_PROMPT_
An exact reproduction of the records is required, with all pictures omitted.

_RECORDS TO USE_
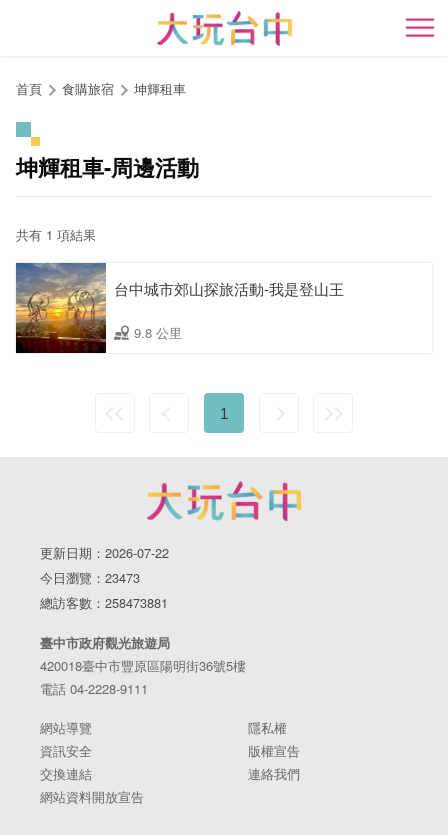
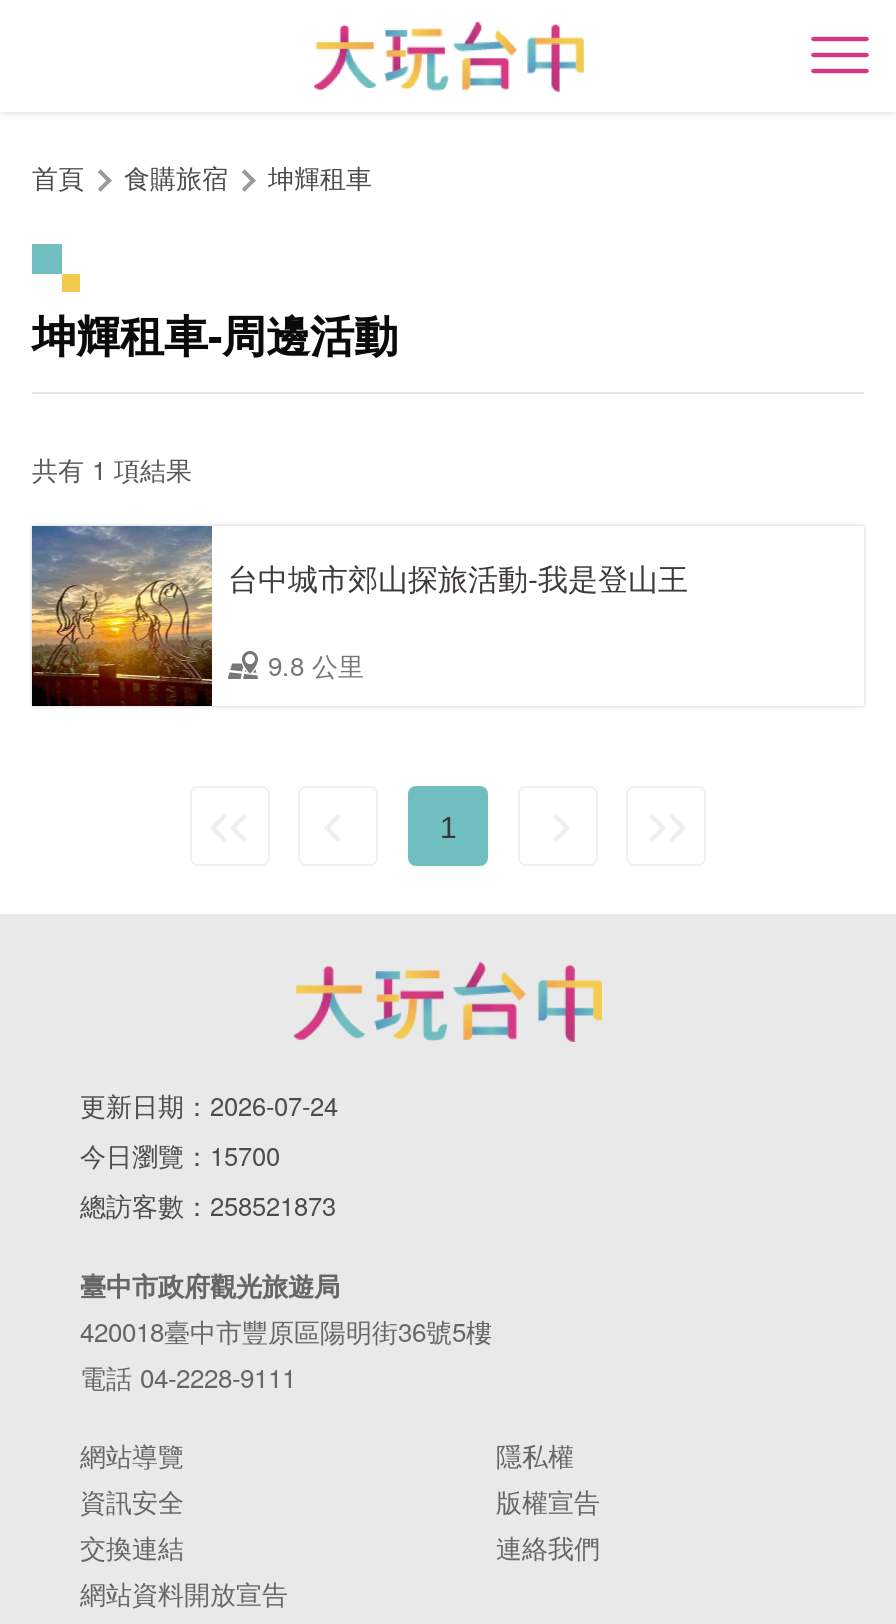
- 更新日期：2026-07-22
+ 更新日期：2026-07-24

- 今日瀏覽：23473
+ 今日瀏覽：15700

- 總訪客數：258473881
+ 總訪客數：258521873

_SOLUTION FOR THIS EXERCISE_
- 更新日期：2026-07-22
+ 更新日期：2026-07-24

- 今日瀏覽：23473
+ 今日瀏覽：15700

- 總訪客數：258473881
+ 總訪客數：258521873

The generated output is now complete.